[Python-ideas] Add a builtin method to 'int' for base/radix conversion

Tue Sep 15 18:48:11 CEST 2009

Mark Dickinson wrote:
> On Mon, Sep 14, 2009 at 3:51 AM, Yuvgoog Greenle <ubershmekel at gmail.com> wrote:
>> Btw, when you say translation table, do you mean just a string? Because a
>> translation table would need to be continuous from 0 to the base so a real
>> dicitionary-esque table may be overkill.
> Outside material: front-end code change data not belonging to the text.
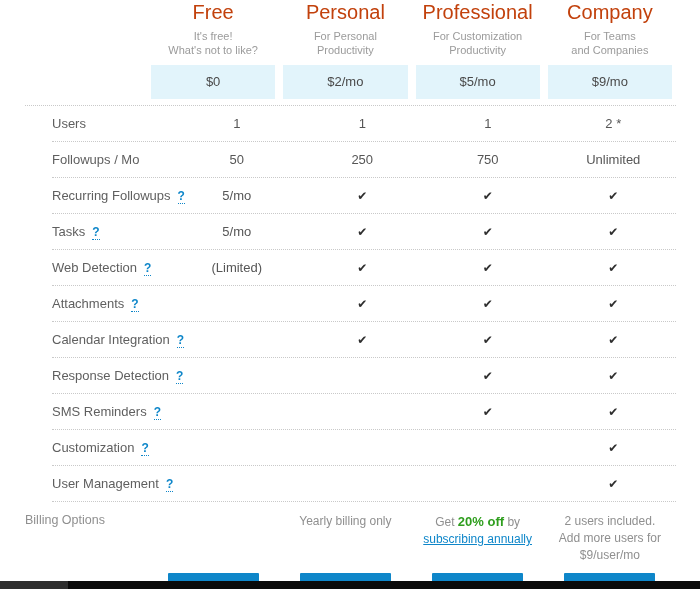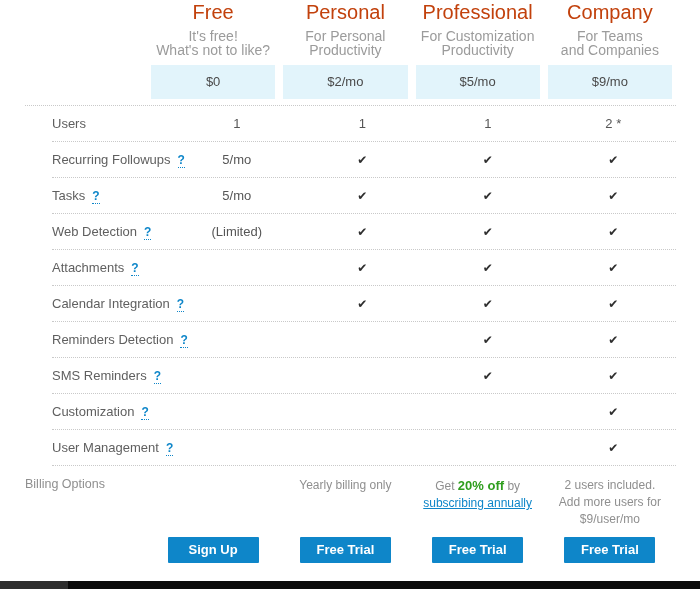"It's free!" .plan-sub { font-size: 14px -> 11px }
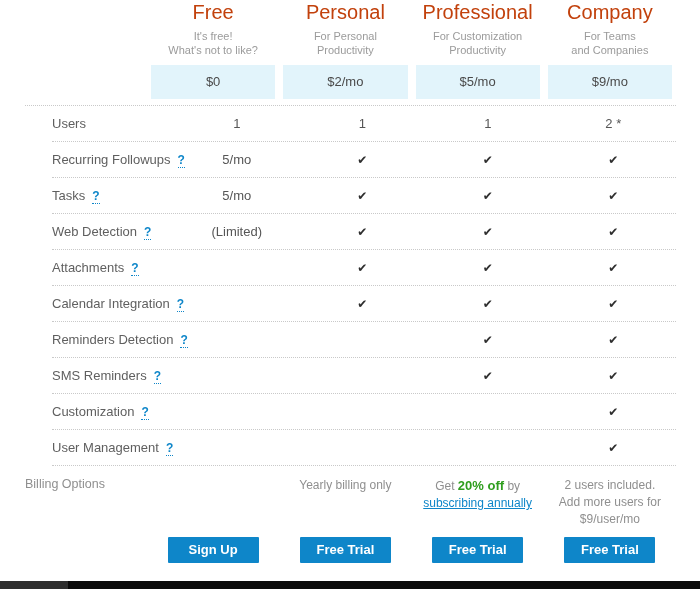"Followups / Mo" div.grid { html: none -> <div> <div><span>Followups / Mo</span></div> <div>50</div> <div>250</div> <div>750</div> <div>Unlimited</div> </div> }
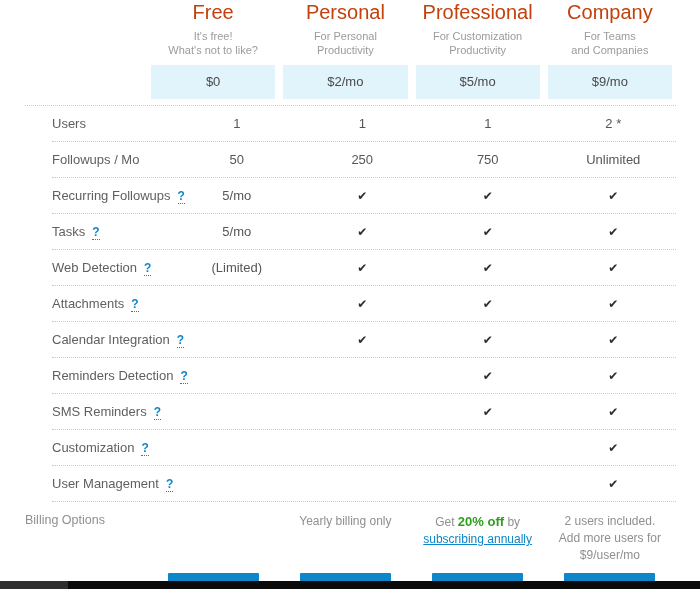"Reminders Detection" span { text: Reminders -> Response }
The only advantage of a table might
>> be to convert certain digits into multiple bytes (some sort of ad-hoc
>> unicode use case?).
> 
> Yes, sorry, I just meant a string (or possibly some other iterable of
> characters).
> Something like (3.x code):
> 
> def encode_int(n, alphabet):
>     if n < 0:
>         raise ValueError("nonnegative integers only, please")
>     base = len(alphabet)
>     cs = []
>     while True:
>         n, c = divmod(n, base)
>         cs.append(alphabet[c])
>         if not n:
>             break
>     return ''.join(reversed(cs))
> 
> def decode_int(s, alphabet):
>     base = len(alphabet)
>     char_to_int = {c: i for i, c in enumerate(alphabet)}
>     n = 0
>     for c in s:
>         n = n * base + char_to_int[c]
>     return n
> 
>>>> alphabet = '1ilI|:'
>>>> encode_int(10**10, alphabet)
> '|IIli|l|ili||'
>>>> decode_int(_, alphabet)
> 10000000000
> 
> This doesn't allow negative numbers.  If negative numbers should be
> permitted, there are some decisions to be made there too.  How are
> they represented?  With a leading '-'?  If so, then '-' should not be
> permitted in the alphabet.  Should the negative sign character be
> user-configurable?
> 
> One problem with allowing multi-character digits in encoding is that it
> complicates the decoding:  parsing the digit string is no longer trivial.
> I don't see how to make this a viable option.
> 
> I'm still only +0 (now leaning towards -0, having seen how easy this
> is to implement, and thinking about how much possible variation
> there might be in what's actually needed) on adding something like this.
> 
I'd prefer the arguments to be: value, base, optional translation table.
The translation table would default to 0-9, A-Z/a-z (when decoding,
multiple characters could map to the same numeric value, eg 'A' => 10
and 'a' => 10, hence the ability to use a dict). The default translation
table would work up to base 36; higher bases would raise a ValueError
exception "translation table too small for base".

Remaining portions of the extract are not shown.